Databricks is a loud based data platform for lakehouse in the big three (Azure, Amazon, GCP). Based on the open source Delta table format.
About me: briandill.com (opens in a new window)
Glossary
Glossary of Terms associated with databricks
ADLS2 - Azure Data Lake Storage Gen2; hierarchical namespace–enabled blob storage used for analytics.
autoloader - Databricks feature that incrementally ingests new files from a cloud storage path.
autoscaling - automatic resizing of cluster worker count based on workload demand.
Azure Key Vault - Azure-managed secret store used for storing credentials, keys, and SAS tokens for DBX access.
Azure Managed Identity - Identity assigned to a DBX resource to securely access Azure services without secrets.
barcode - internal Databricks deployment identifier for clusters, notebooks, and jobs.
batch processing - processing data in grouped chunks rather than continuous streams.
blob storage - Azure term for inexpensive storage of any type of file. Amazon term is S3
bronze layer - raw ingestion layer in the medallion architecture; contains minimally processed source data.
catalog - top-level container in Unity Catalog that organizes schemas and tables.
checkpoint - directory used by Structured Streaming and Autoloader to track state for incremental processing.
cluster mode - controls how local vs remote driver processes run (single-node, standard, high-concurrency).
cluster policies - governance rules that restrict cluster configurations that users are allowed to create.
cloudFiles - Autoloader's file discovery mechanism API for streaming ingestion.
compute plane - where the VM nodes actually run—notebooks, jobs, worker tasks, shuffle operations.
concurrency - number of simultaneous queries a cluster can process; high-concurrency clusters optimize this.
control plane - the "brains" of DBX. The DBX UI is in the control plane and issues commands to the node(s) in the data plane
copy-on-write - Delta Lake mechanism where updates create new versions of modified Parquet files.
data lineage - Unity Catalog-tracked history of data flows between tables, notebooks, and jobs.
data plane - location of the user's data - typically in blob storage container in an Azure storage account
data skipping - Delta optimization that uses statistics in data file metadata to prune unnecessary files during reads.
Databricks Connect - tool allowing you to run local IDE code against a remote Databricks cluster.
Databricks Runtime - versioned environment that defines Spark version, Delta version, and libraries on a cluster.
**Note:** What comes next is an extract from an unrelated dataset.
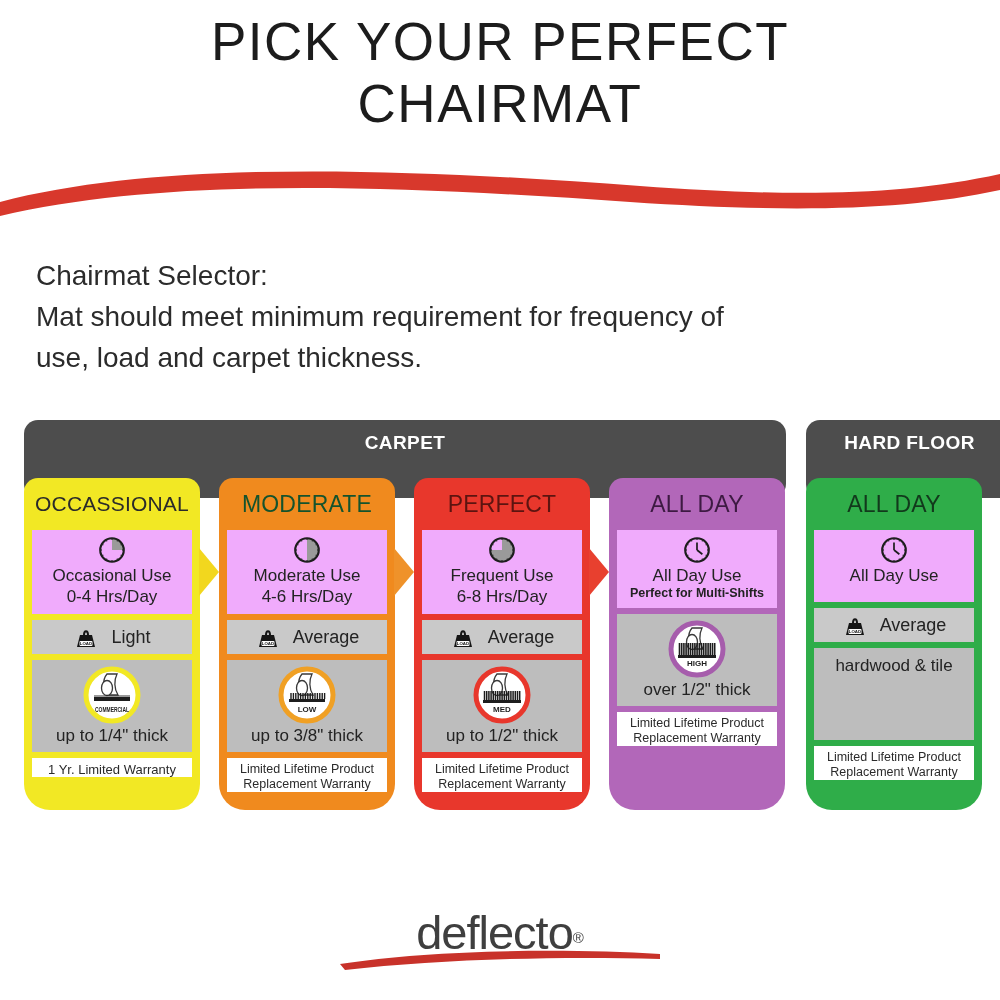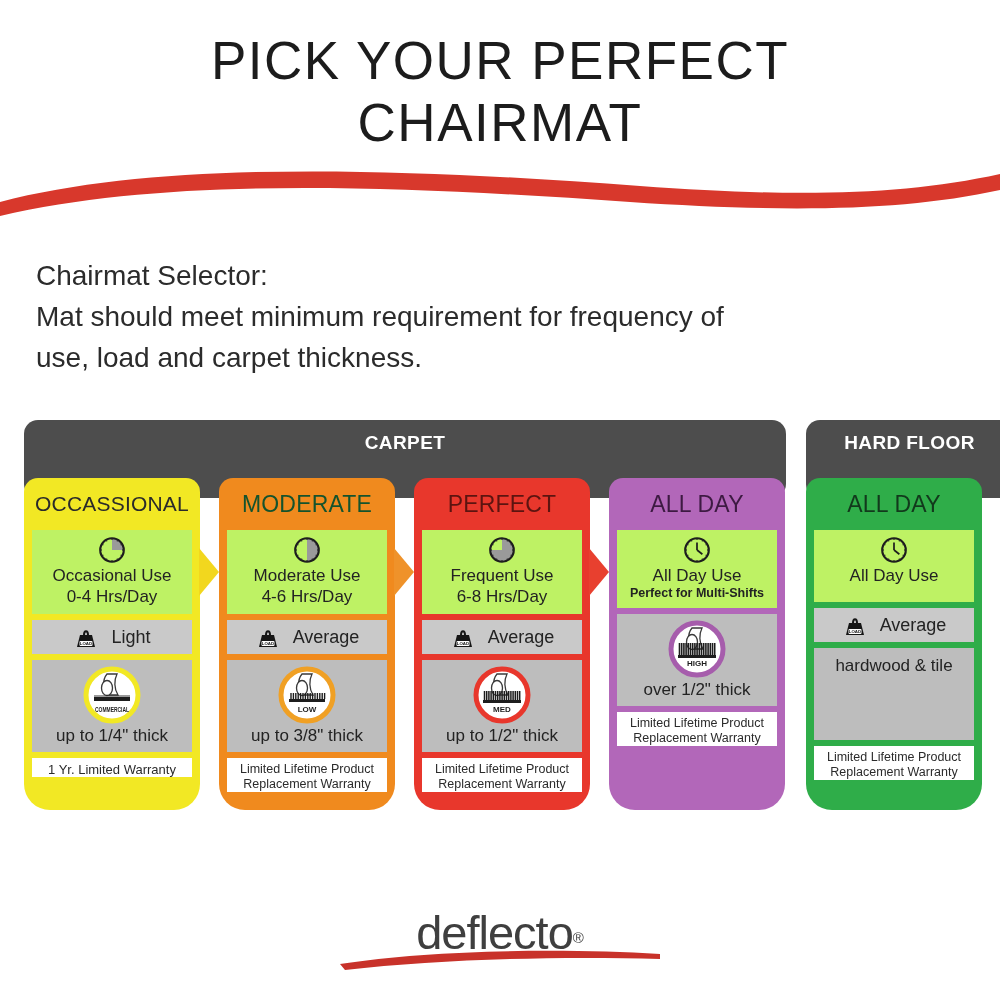"PICK YOUR PERFECT" .title-block { top: 30px -> 11px }
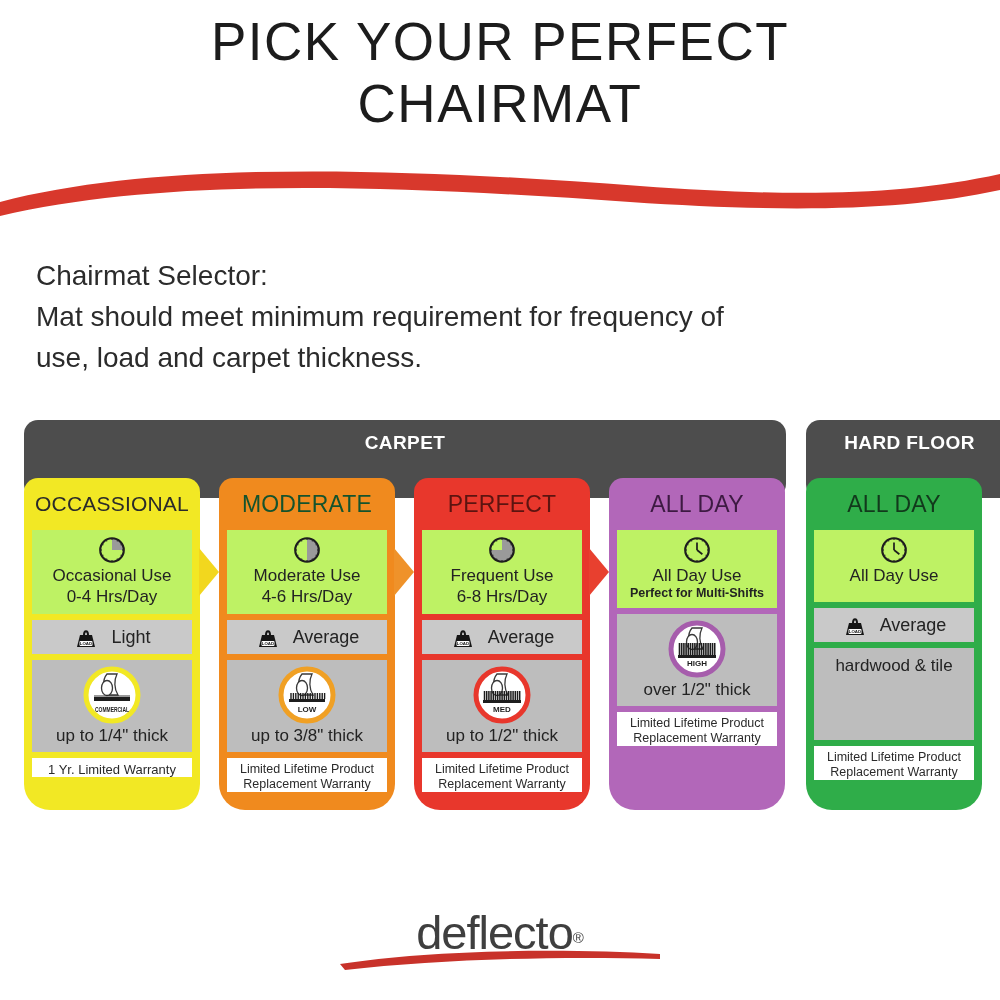"Occasional Use" .cell { background: #bef264 -> #f0abfc }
DBX - abbreviation of databricks
Delta Lake - storage layer that adds ACID transactions, schema enforcement, and time travel to Parquet.
Delta Live Tables - declarative ETL framework in DBX for building pipelines with quality checks and event tracking.
Delta Log - _delta_log folder containing JSON transaction files tracking commits and table versions.
driver node - orchestrates Spark tasks, maintains metadata, and coordinates work among executors/workers.
ETL - extract, transform, load; standard data integration pipeline pattern.
event grid - Azure service that publishes notifications for blob storage events to trigger ingestion.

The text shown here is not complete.